PROBLEM REQUIREMENTS: Each line from the one containing "- Category: Offense Execution" through the last line of the material below is to be transcribed exactly, with nothing else included.

MATERIAL FOR THE TASK:

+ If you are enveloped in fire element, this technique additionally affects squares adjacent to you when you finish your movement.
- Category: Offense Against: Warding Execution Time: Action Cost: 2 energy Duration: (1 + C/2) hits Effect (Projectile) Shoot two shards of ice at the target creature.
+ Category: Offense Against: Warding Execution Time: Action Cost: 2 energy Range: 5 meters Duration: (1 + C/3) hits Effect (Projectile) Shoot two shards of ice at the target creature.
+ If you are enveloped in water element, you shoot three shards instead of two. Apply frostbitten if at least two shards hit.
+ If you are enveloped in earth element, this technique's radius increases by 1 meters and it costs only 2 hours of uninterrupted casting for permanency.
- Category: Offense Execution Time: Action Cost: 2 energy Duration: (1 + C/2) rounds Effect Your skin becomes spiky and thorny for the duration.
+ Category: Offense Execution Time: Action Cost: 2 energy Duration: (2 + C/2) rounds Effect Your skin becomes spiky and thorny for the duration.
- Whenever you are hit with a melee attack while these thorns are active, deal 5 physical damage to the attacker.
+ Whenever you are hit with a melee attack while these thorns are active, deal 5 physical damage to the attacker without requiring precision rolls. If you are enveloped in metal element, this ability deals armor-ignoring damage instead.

YOUR SOLUTION:
- Category: Offense Execution Time: Action Cost: 2 energy Duration: (1 + C/2) rounds Effect Your skin becomes spiky and thorny for the duration.
+ Category: Offense Execution Time: Action Cost: 2 energy Duration: (2 + C/2) rounds Effect Your skin becomes spiky and thorny for the duration.
- Whenever you are hit with a melee attack while these thorns are active, deal 5 physical damage to the attacker.
+ Whenever you are hit with a melee attack while these thorns are active, deal 5 physical damage to the attacker without requiring precision rolls. If you are enveloped in metal element, this ability deals armor-ignoring damage instead.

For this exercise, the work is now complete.